26 February 2008 - Major Update!
I updated the strip_tags function replacement with a new version with some fixed issues and added new helper functions for better HTML charatcers decoding. Hold on to it and save it in your PHP library as I'll have some new code up real soon and will need this updated version.
PS: I'm still alive :) Don't worry …
Why the strip_tags php function replacement?
Most annoying this in stripTags was when I once tried to strip to P tags with no space between them. The HTML looked like this:
<p>Paragraph1 Content</p><p>Paragraph2 Content</p>
And the output of strip_tags against this HTML code shocked me!

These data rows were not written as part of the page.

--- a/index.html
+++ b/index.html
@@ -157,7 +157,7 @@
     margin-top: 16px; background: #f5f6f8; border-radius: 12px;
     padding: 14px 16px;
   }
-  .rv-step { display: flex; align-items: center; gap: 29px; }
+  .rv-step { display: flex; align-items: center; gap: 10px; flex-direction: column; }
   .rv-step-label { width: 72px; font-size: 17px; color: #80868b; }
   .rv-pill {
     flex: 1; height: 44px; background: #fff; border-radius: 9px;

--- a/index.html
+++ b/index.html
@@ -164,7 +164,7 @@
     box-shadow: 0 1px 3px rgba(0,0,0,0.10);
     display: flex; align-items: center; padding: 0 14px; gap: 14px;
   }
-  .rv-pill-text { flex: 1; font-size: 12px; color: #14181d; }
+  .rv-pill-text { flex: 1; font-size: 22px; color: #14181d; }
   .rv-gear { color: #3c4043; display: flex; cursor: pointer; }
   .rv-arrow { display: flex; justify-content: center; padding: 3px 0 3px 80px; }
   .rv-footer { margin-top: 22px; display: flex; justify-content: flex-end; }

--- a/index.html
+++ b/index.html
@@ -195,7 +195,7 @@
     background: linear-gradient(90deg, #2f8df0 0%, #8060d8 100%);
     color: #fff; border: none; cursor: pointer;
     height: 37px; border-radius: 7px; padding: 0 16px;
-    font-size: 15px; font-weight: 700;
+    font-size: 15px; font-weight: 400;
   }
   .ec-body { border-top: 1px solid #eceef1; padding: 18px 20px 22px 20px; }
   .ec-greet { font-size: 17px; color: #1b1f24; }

Paragraph1 ContentParagraph2 Content
The strip_tags function does its job very well but can not understand that when a P ends and a new one starts it needs to space them out.
So I decided to rewrite this function as I love to reinvent the wheel everytime I have the chance to do it!

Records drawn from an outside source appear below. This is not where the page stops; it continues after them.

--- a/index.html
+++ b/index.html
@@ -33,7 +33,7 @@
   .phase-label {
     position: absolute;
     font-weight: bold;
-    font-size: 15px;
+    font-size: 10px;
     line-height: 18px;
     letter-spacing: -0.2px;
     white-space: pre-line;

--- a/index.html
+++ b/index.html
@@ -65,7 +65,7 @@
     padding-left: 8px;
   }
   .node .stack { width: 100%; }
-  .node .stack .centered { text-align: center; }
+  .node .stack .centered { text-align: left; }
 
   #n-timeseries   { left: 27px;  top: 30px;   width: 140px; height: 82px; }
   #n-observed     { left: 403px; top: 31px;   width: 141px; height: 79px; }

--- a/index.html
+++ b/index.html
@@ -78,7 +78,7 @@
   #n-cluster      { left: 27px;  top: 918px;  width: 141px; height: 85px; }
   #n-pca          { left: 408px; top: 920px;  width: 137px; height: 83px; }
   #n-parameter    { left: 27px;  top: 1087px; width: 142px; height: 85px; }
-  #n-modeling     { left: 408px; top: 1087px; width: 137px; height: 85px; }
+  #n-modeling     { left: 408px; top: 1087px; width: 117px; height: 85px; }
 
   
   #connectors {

The goals of the new stripTags function
I made a list of what I need from a strip tags function. This is what I came up with:
- It has to separate blocks of data that are naturally separated in browsers such as: div,p,li,td (list can be costumized in function).
- It has to dump large tags as Script, Style and Comments + CDATA.

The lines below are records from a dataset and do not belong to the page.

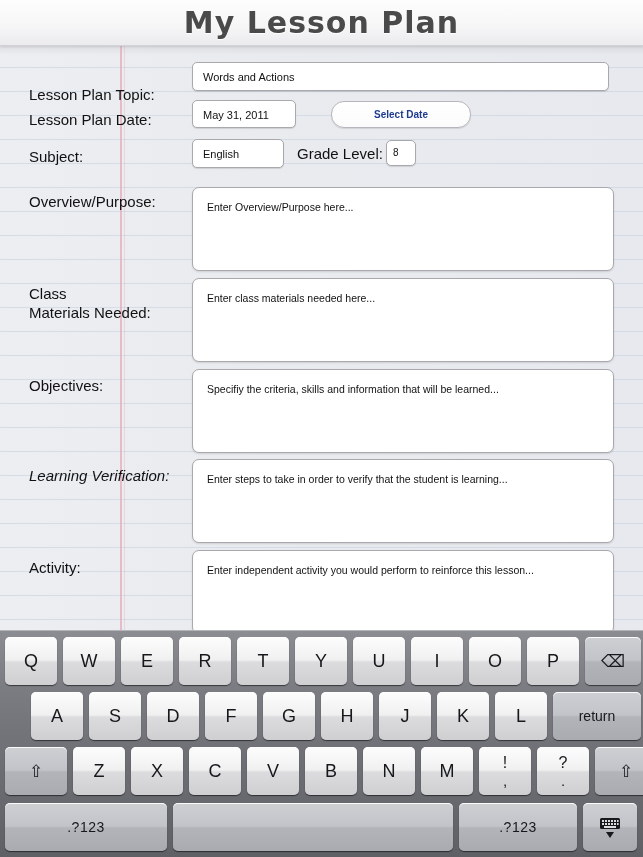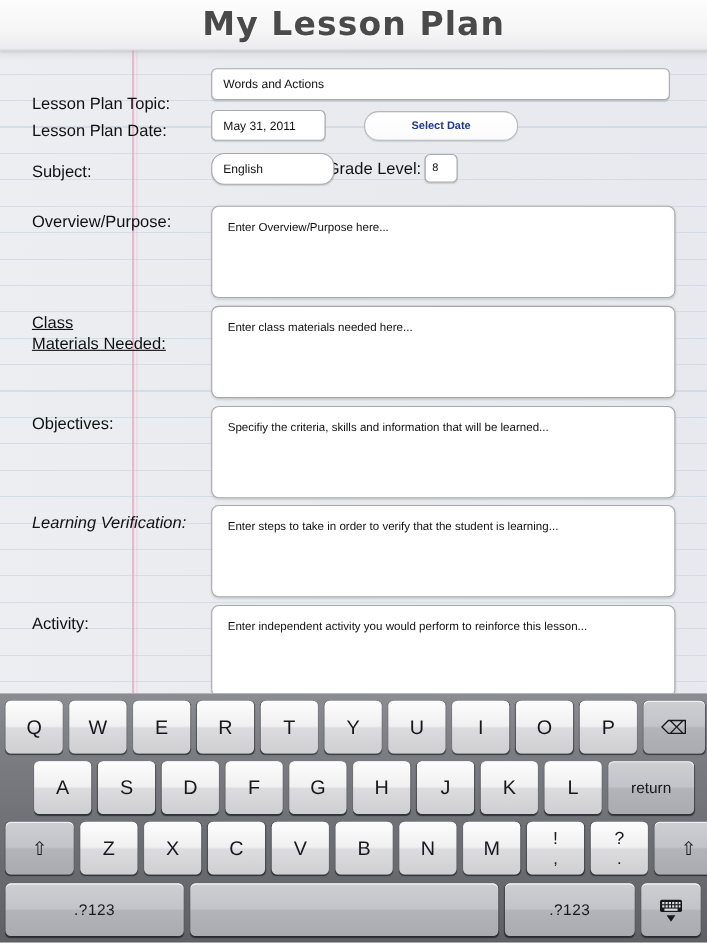--- a/index.html
+++ b/index.html
@@ -112,7 +112,7 @@
 
   .topic-field   { position:absolute; left:192px; top:62px;  width:417px; height:29px; line-height:17px; }
   .date-field    { position:absolute; left:192px; top:100px; width:104px; height:28px; line-height:16px; }
-  .subject-field { position:absolute; left:192px; top:139px; width:112px;  height:29px; line-height:17px;border-radius:12px; }
+  .subject-field { position:absolute; left:192px; top:139px; width:92px;  height:29px; line-height:17px; }
   .grade-field   { position:absolute; left:386px; top:140px; width:30px;  height:26px; line-height:14px; padding:5px 6px; font-size:10px; }
 
   .select-date-btn {

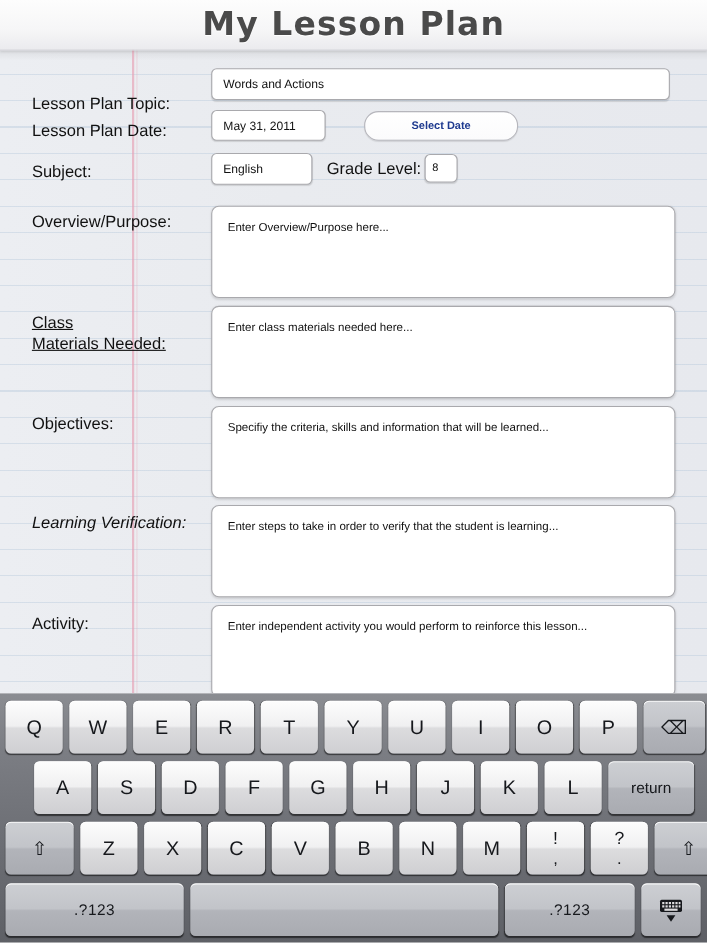--- a/index.html
+++ b/index.html
@@ -162,7 +162,7 @@
   .lab-date      { left: 29px; top: 110px; }
   .lab-subject   { left: 29px; top: 147px; }
   .lab-overview  { left: 29px; top: 192px; }
-  .lab-materials { left: 29px; top: 284px; text-decoration: underline; }
+  .lab-materials { left: 29px; top: 284px; }
   .lab-objectives{ left: 29px; top: 376px; }
   .lab-learning  { left: 29px; top: 466px; font-style: italic; }
   .lab-activity  { left: 29px; top: 558px; }

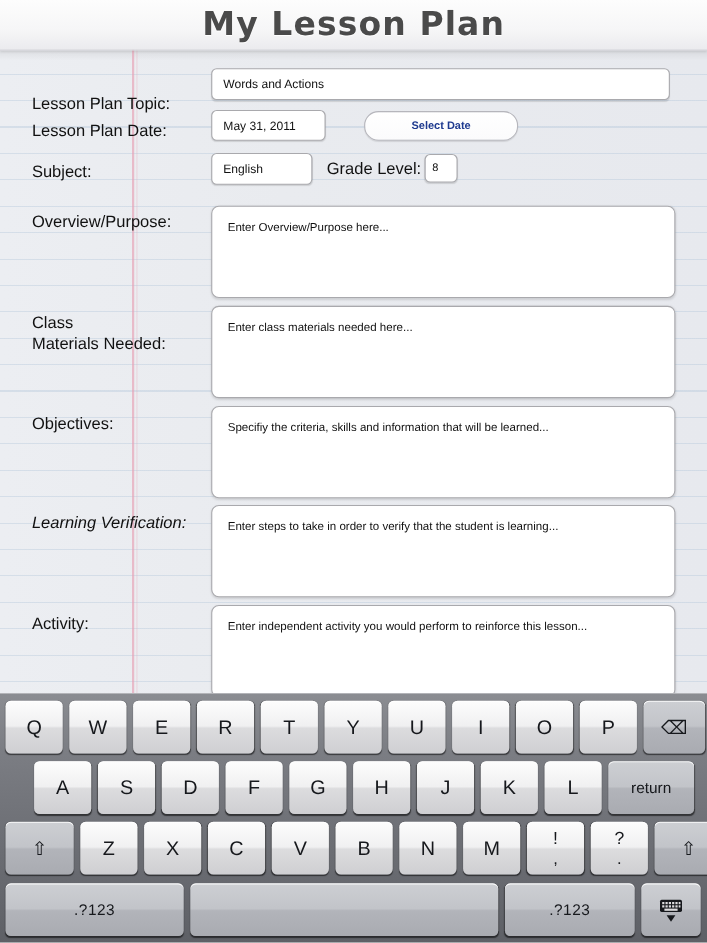--- a/index.html
+++ b/index.html
@@ -313,7 +313,7 @@
       <div class="spacer" style="width:6px"></div>
       <div class="key" style="width:52px">L</div>
       <div class="spacer" style="width:6px"></div>
-      <div class="key dark small-label" style="width:78px">return</div>
+      <div class="key dark small-label" style="width:88px">return</div>
     </div>
 
     <div class="kb-row r3">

- It has to allow me to just strip the attributes and keep the tags.
- It has to be able to replace IMG tags with their ALT attributes and ACRONYM tags with their Title attributes.
- It has to be able to strip consecutive spaces.
- It has to allow me to strip tags selectively: some of them, none of them, all of them.
- And has to be fully costumizable.
So having these in mind I got to work. You can see the function below. It is somehow commented but I will explain it in detail after its body.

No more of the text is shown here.